------ Given records ------
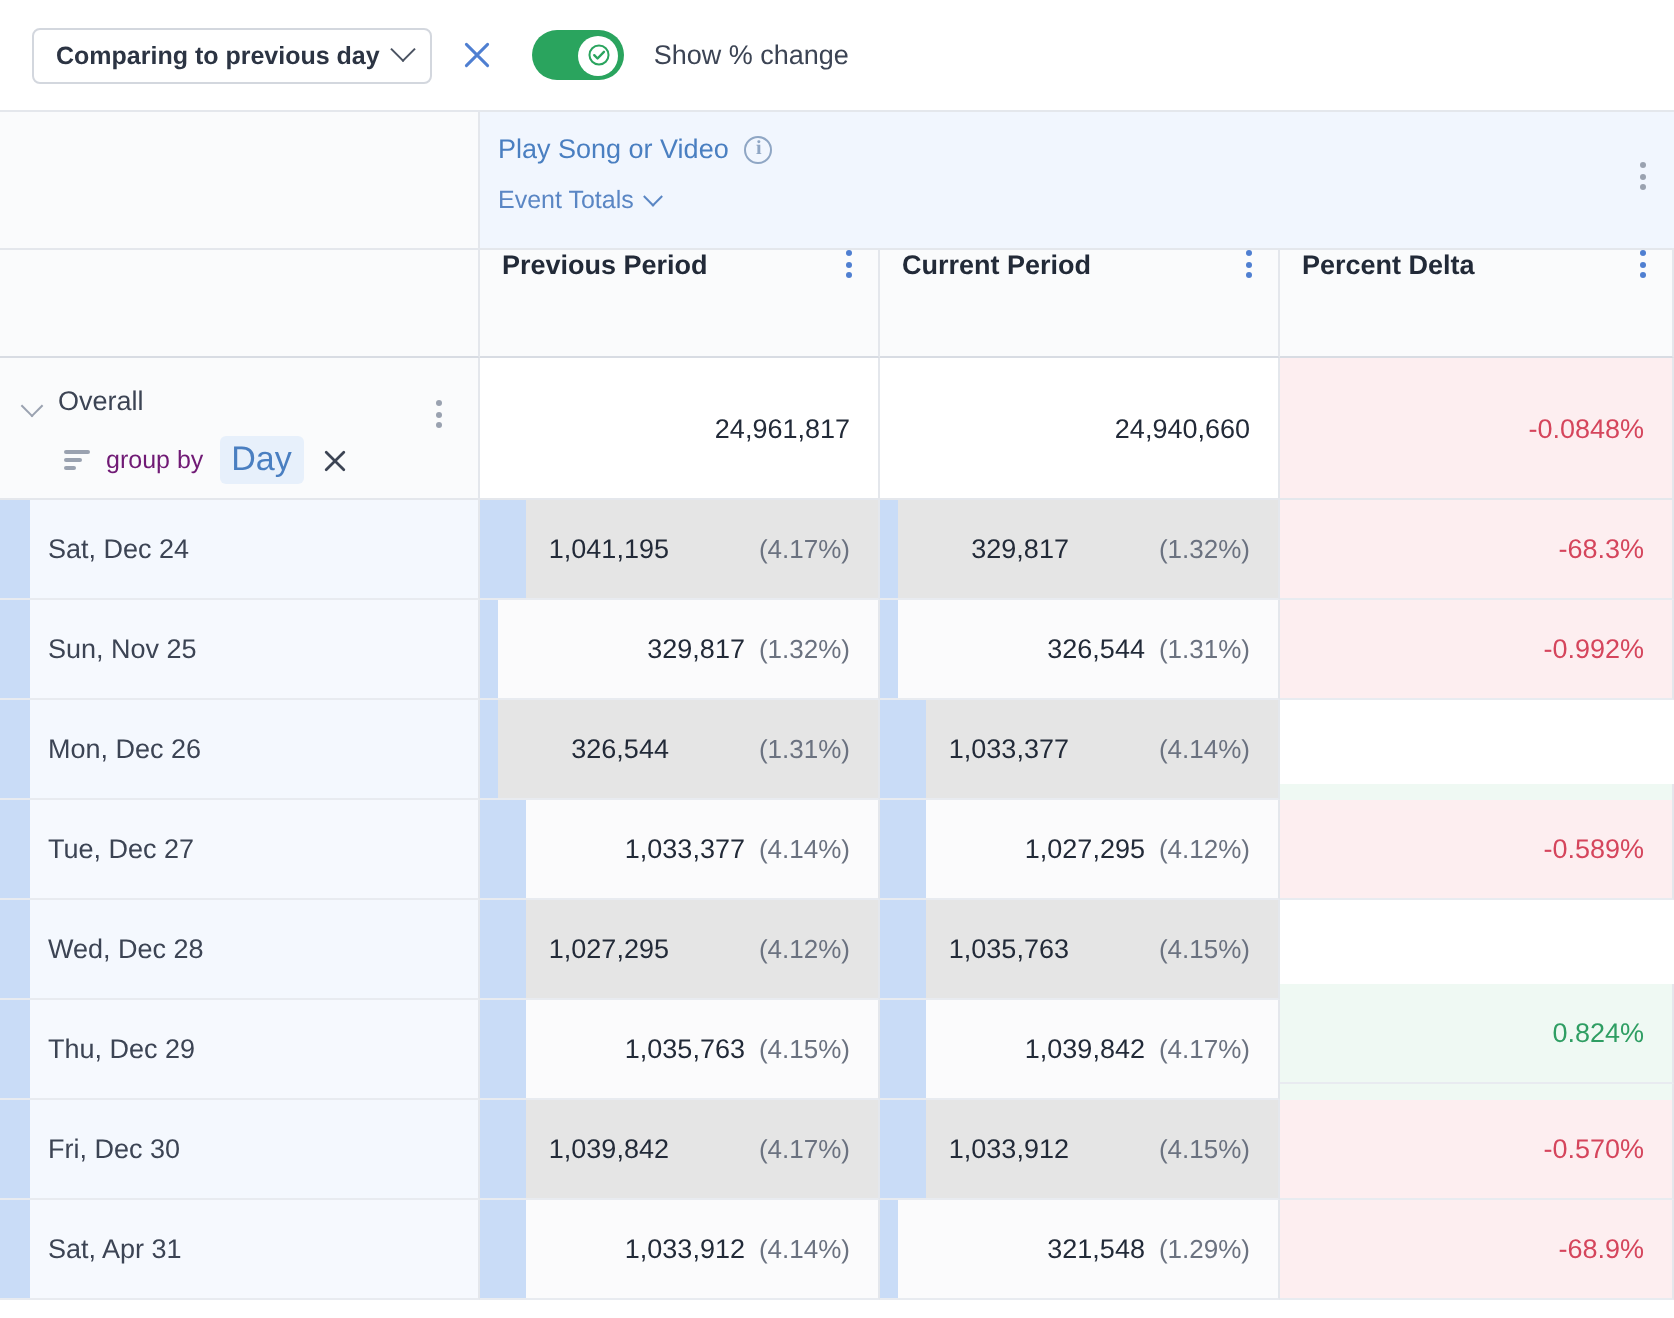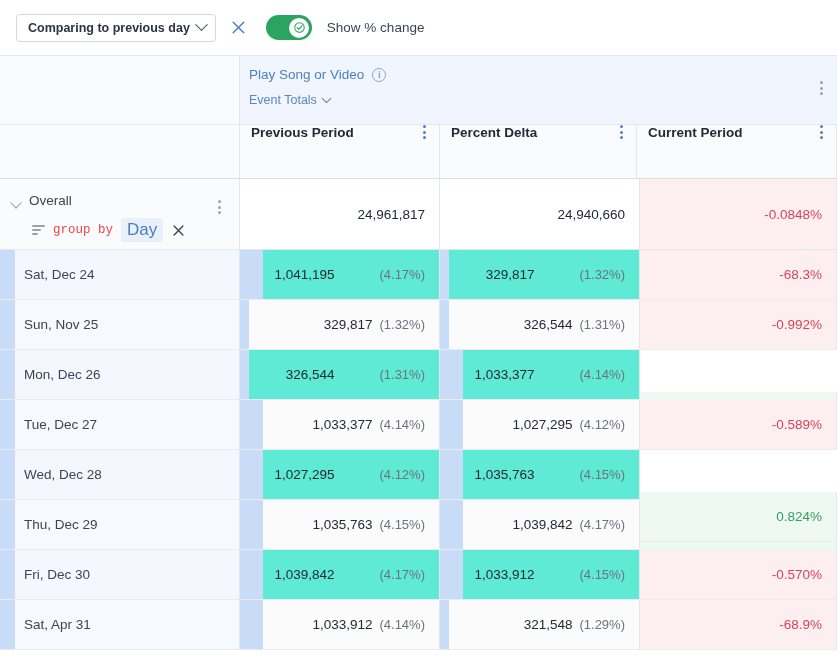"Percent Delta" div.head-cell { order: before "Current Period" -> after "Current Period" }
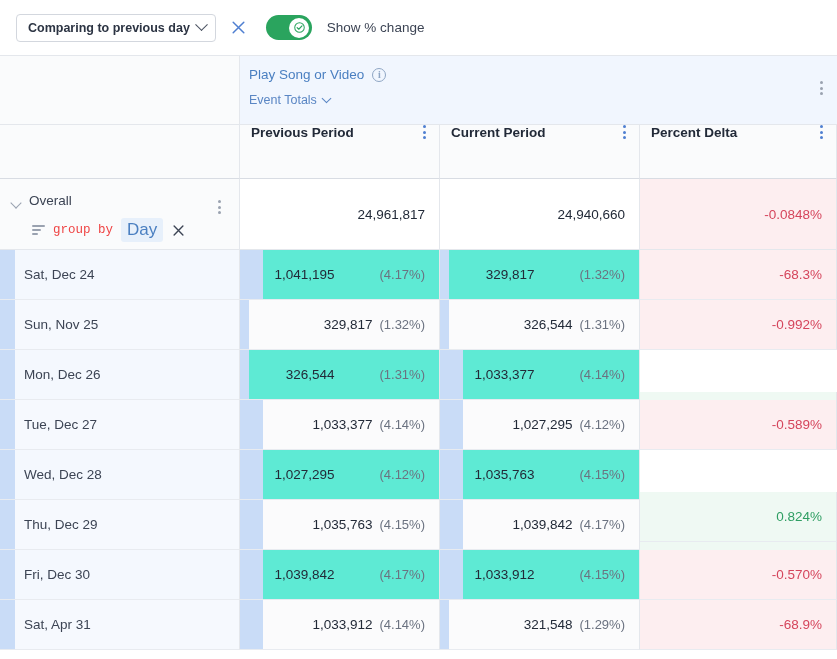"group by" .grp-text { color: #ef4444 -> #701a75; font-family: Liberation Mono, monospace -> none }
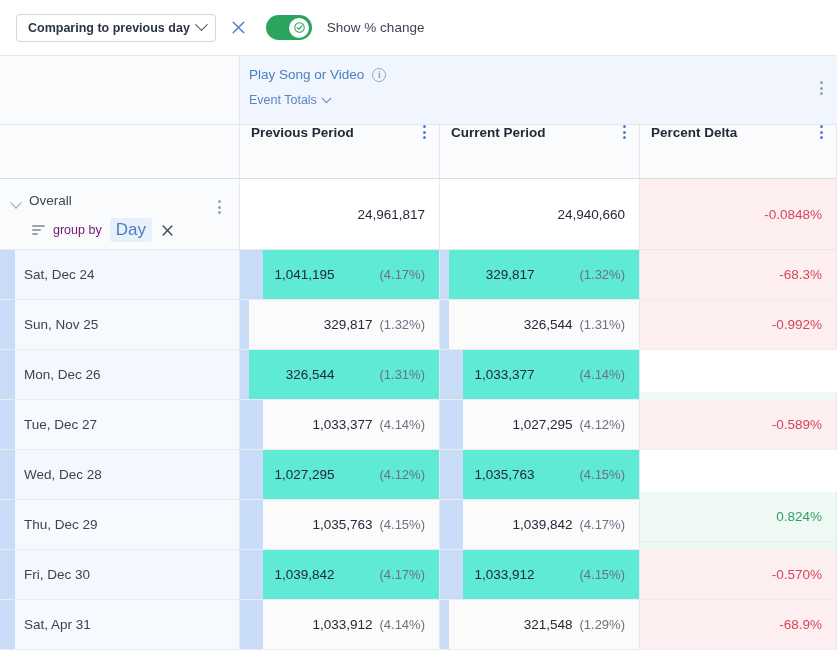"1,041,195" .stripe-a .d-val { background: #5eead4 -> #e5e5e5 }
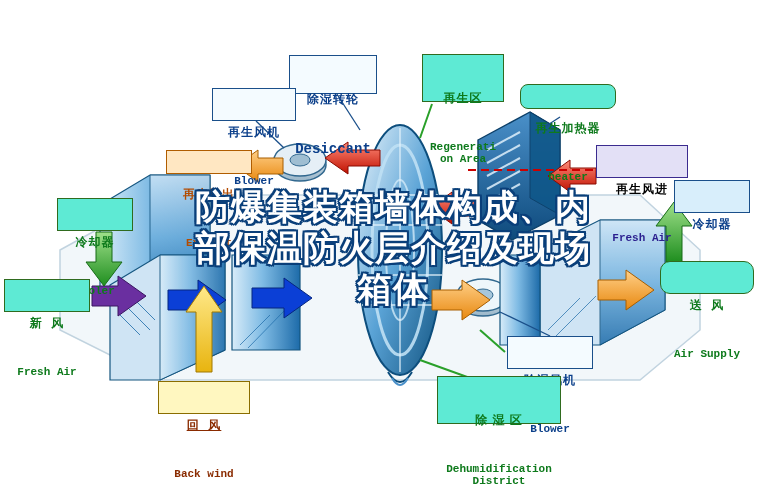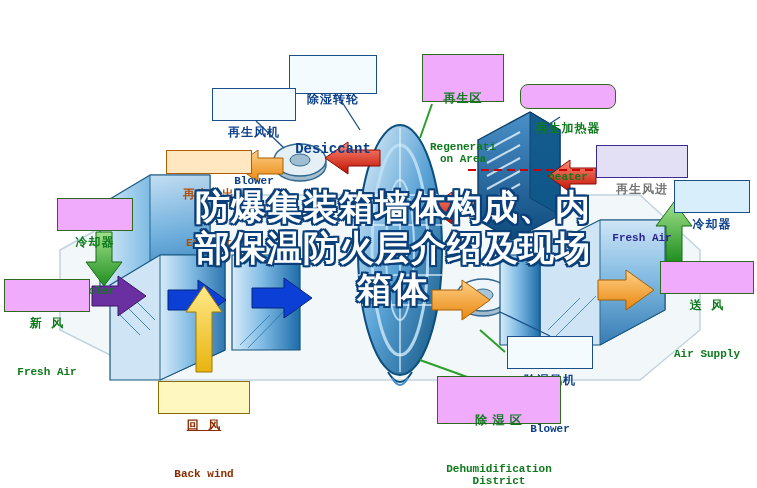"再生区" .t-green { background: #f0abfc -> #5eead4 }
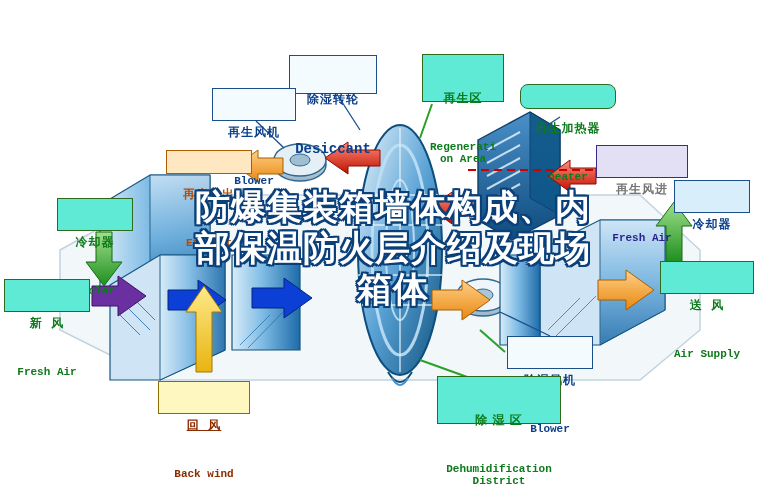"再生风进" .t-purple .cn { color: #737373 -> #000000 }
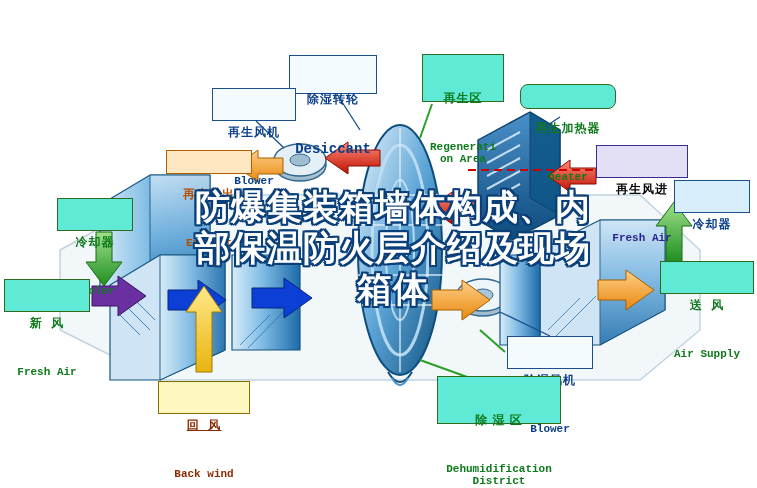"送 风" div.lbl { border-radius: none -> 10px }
------
▶ **Instructions to follow**
When you copy the data above, reproduce each line exactly and skip every image.

▶ **Result**
"Percent Delta" div.head-cell { order: before "Current Period" -> after "Current Period" }
"group by" .grp-text { color: #ef4444 -> #701a75; font-family: Liberation Mono, monospace -> none }
"1,041,195" .stripe-a .d-val { background: #5eead4 -> #e5e5e5 }
"再生区" .t-green { background: #f0abfc -> #5eead4 }
"再生风进" .t-purple .cn { color: #737373 -> #000000 }
"送 风" div.lbl { border-radius: none -> 10px }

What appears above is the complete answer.